I can’t guess what the SSG 08-A1’s accuracy potential would be with reloads, but I have shot nearly 500 rounds of factory ammo through the gun over three months, including Nosler 300-grain Custom Competition rounds, RUAG 262-grain Swiss-P target rounds, Lapua 250-grain Scenars and my standard round, the RUAG 252-grain AP, and they all created groups measuring 0.5 MOA or less. After many years of military sniping and competitive shooting I don’t feel you can do any better with commercial loads.
The 2017 SSG 08-A1 is not just a 2010 model with a long Picatinny rail. It is a refinement on an already superb rifle to make it ready for inline optics, and it add lots of tool-less adjustability for better ergonomics. The updates add top-notch accessories and leave the barreled action nearly untouched. Why change what was already the best?
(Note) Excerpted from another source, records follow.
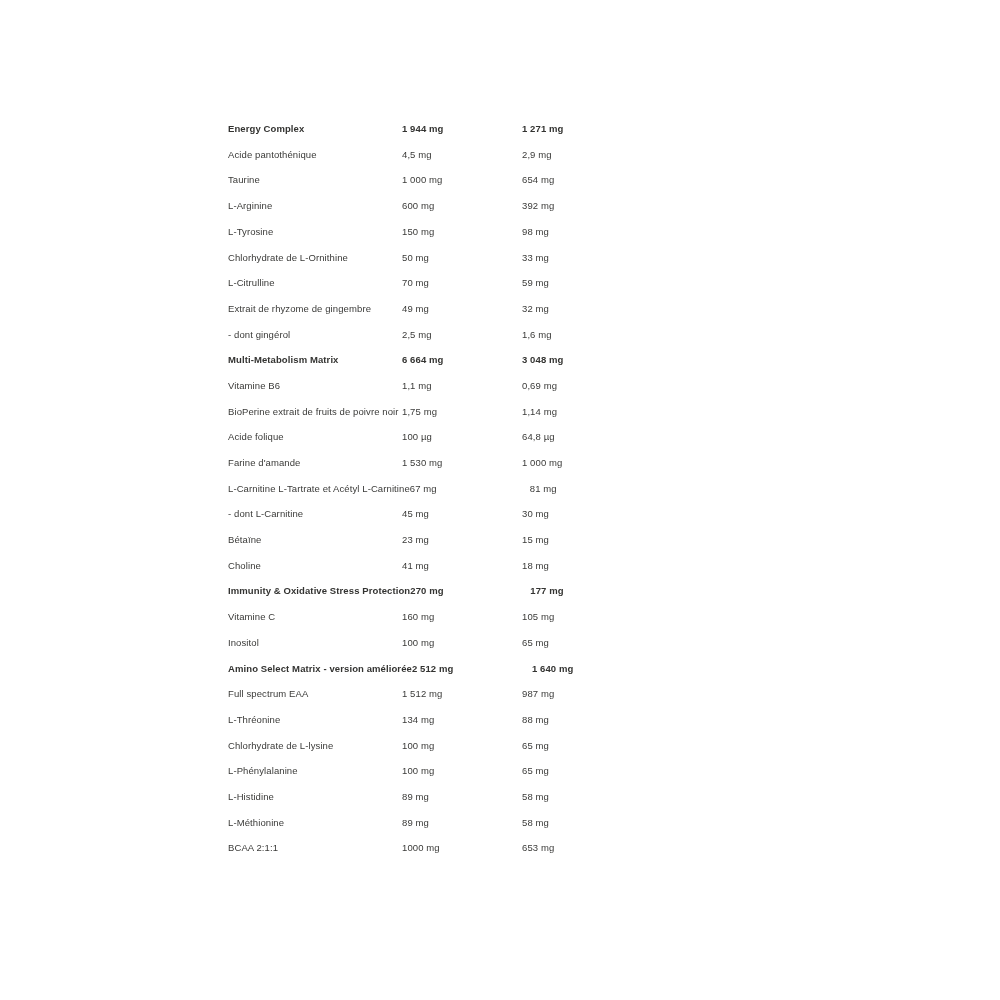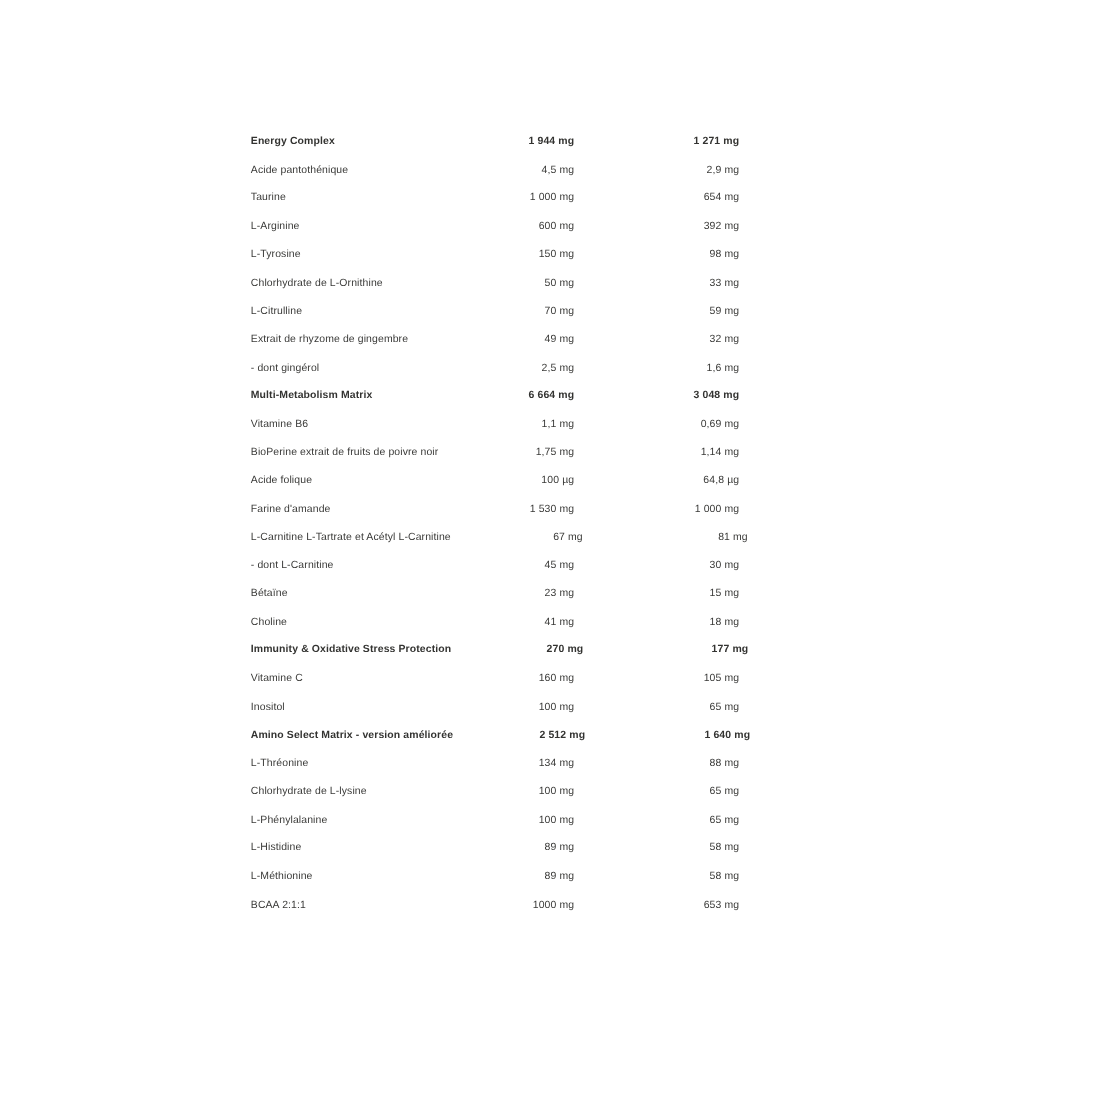--- a/index.html
+++ b/index.html
@@ -39,7 +39,7 @@
     color: #333331;
   }
   .cell { white-space: nowrap; }
-  .cell.c1, .cell.c2 { text-align: right; }
+  .cell.c1, .cell.c2 { }
 </style>
 </head>
 <body>

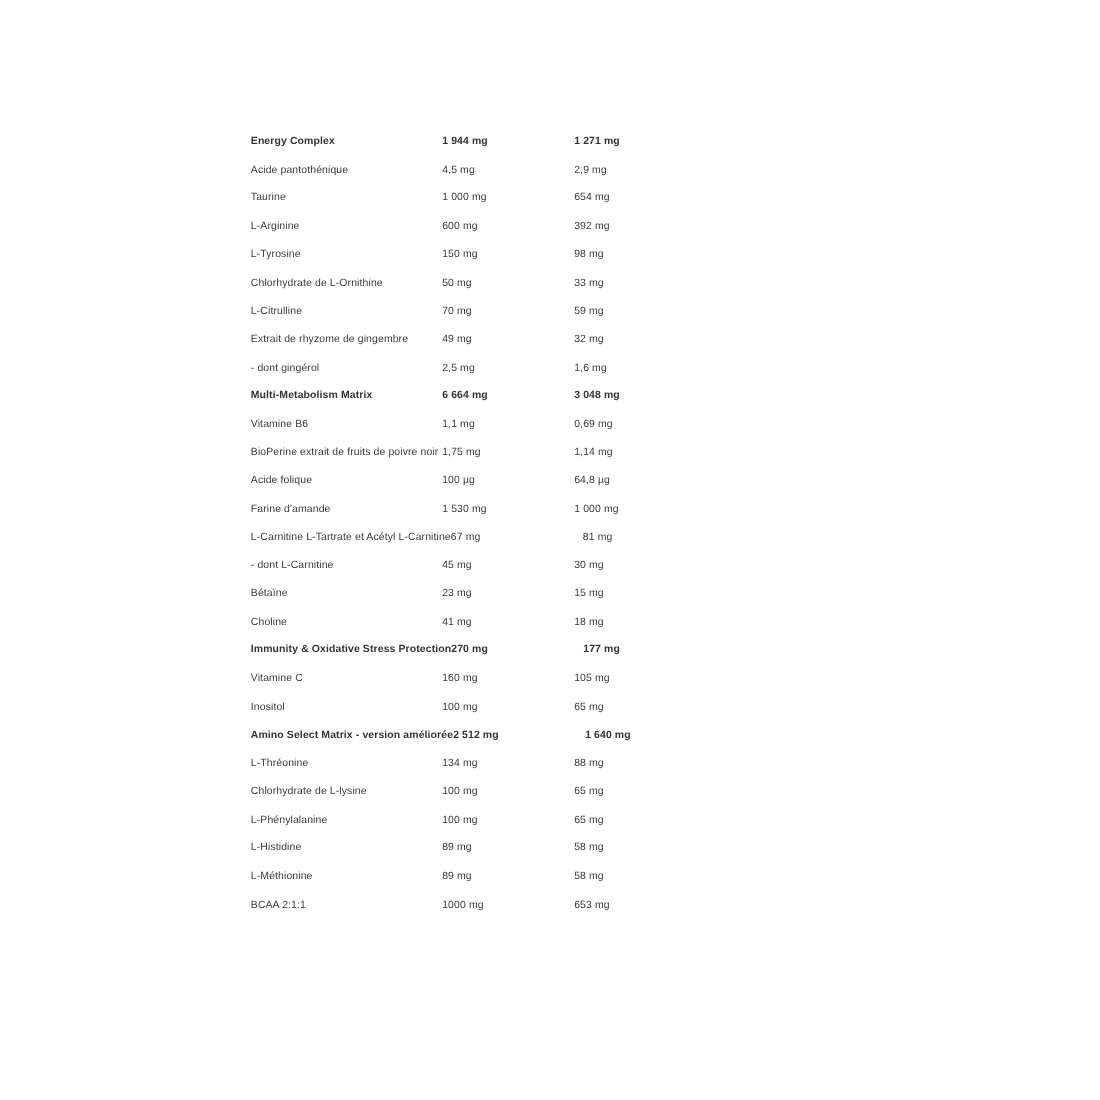--- a/index.html
+++ b/index.html
@@ -157,6 +157,11 @@
         <div class="cell c2">1 640 mg</div>
       </div>
       <div class="row">
+        <div class="cell c0">Full spectrum EAA</div>
+        <div class="cell c1">1 512 mg</div>
+        <div class="cell c2">987 mg</div>
+      </div>
+      <div class="row">
         <div class="cell c0">L-Thréonine</div>
         <div class="cell c1">134 mg</div>
         <div class="cell c2">88 mg</div>

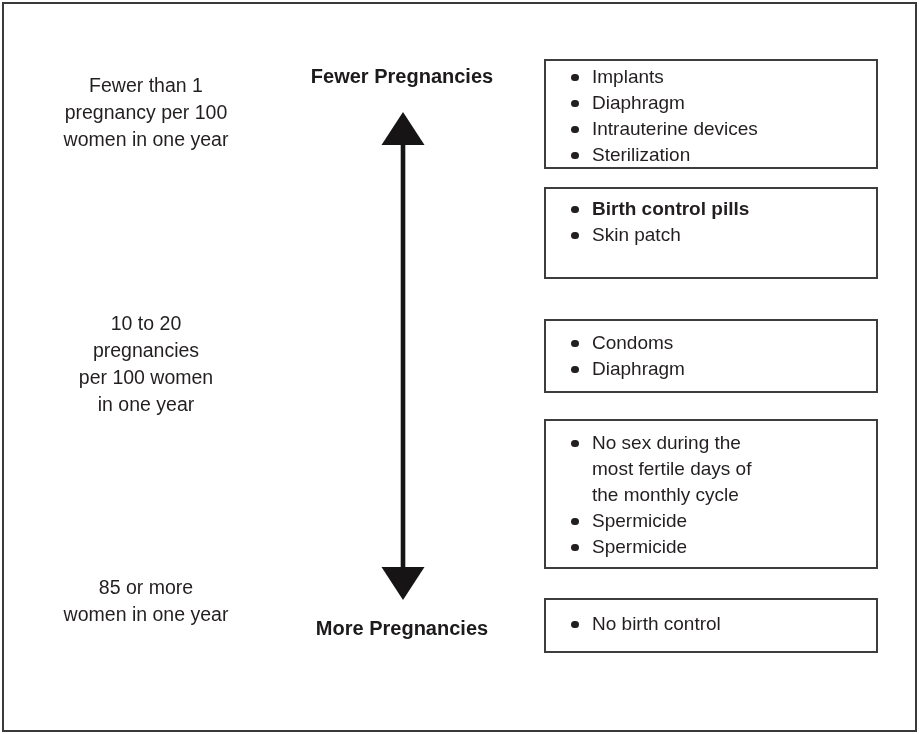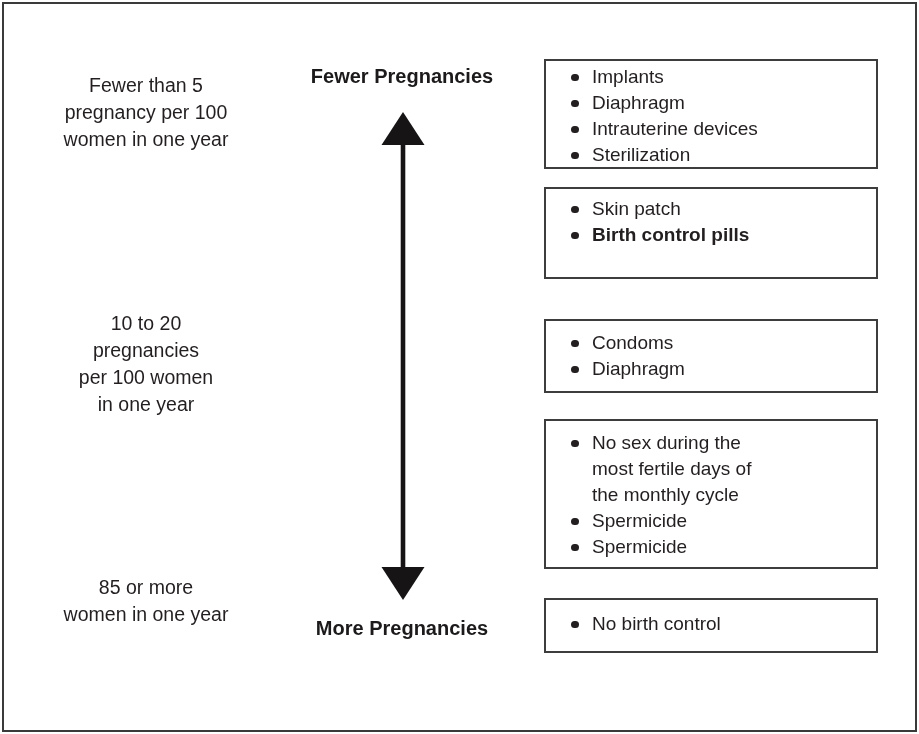--- a/index.html
+++ b/index.html
@@ -105,7 +105,7 @@
   <div class="frame"></div>
 
   <div class="rate-label low">
-    <div>Fewer than 5</div>
+    <div>Fewer than 1</div>
     <div>pregnancy per 100</div>
     <div>women in one year</div>
   </div>

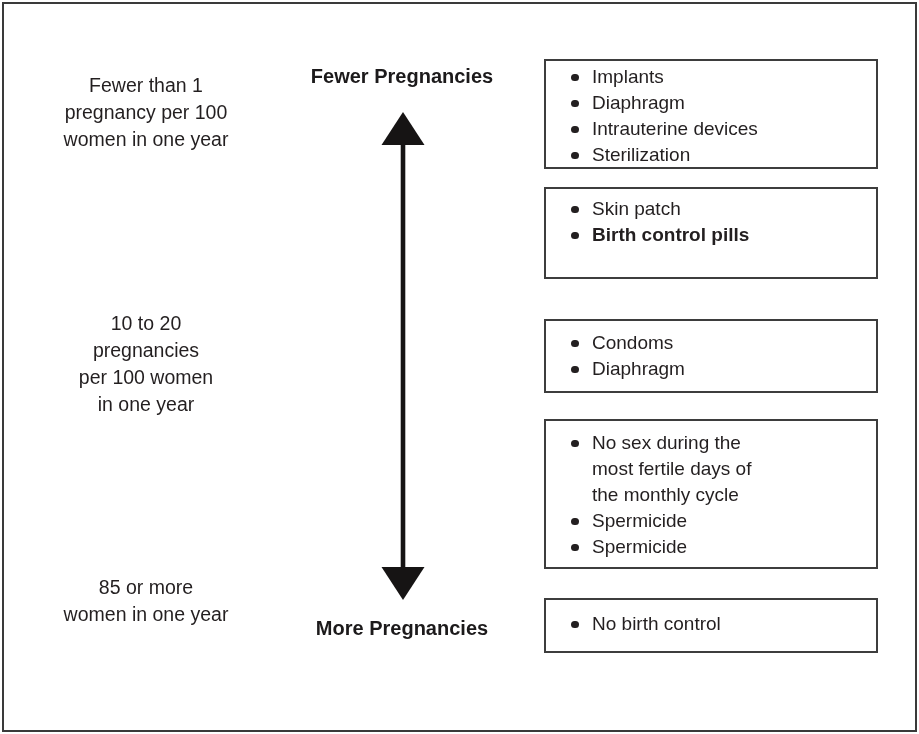--- a/index.html
+++ b/index.html
@@ -138,8 +138,8 @@
   </div>
   <div class="method-box b2">
     <ul>
+      <li style="font-weight: 700;">Birth control pills</li>
       <li>Skin patch</li>
-      <li style="font-weight: 700;">Birth control pills</li>
     </ul>
   </div>
   <div class="method-box b3">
I commented back in 2010 that the only flaw on the previous model SSG 08 was the price. In 2017, there are many rifles out there built around inferior two-lug designs costing just as much. This has made Steyr more affordable by comparison. With the SSG 08-A1’s extremely precise barrel, superb SBS action and upgraded chassis, you are getting what may be the best sniper rifle ever for a competitive price.
Steyr SSG 08 A1 Specs
- Caliber: .338 Lapua Magnum
- Barrel: 27.2 inches
- OA Length: 49.6 inches
- Weight: 16.19 pounds (empty)
- Stock: Adjustable, folding
- Sights: None
- Action: Bolt
- Finish: Matte black, tan
- Capacity: 6+1
- MSRP: $8,495
Steyr SSG 08 A1 Performance
|Fiocchi 250 Perfecta Sniper||2,930||0.35 (average), 0.18 (best)|
|Lapua 250 Scenar||2,960||0.57 (average), 0.35 (best)|
|Nosler 225 AccuBond||2,978||0.73 (average), 0.41 (best)|
|Nosler 300 Custom Competition||2,985||0.50 (average), 0.22 (best)|
|Remington 250 SMK||2,980||0.76 (average), 0.32 (best)|
|RUAG 252 AP||2,895||0.52 (average), 0.25 (best)|
*Bullet weight measured in grains, velocity in fps by chronograph and accuracy in MOA for three 3-shot groups at 300 yards.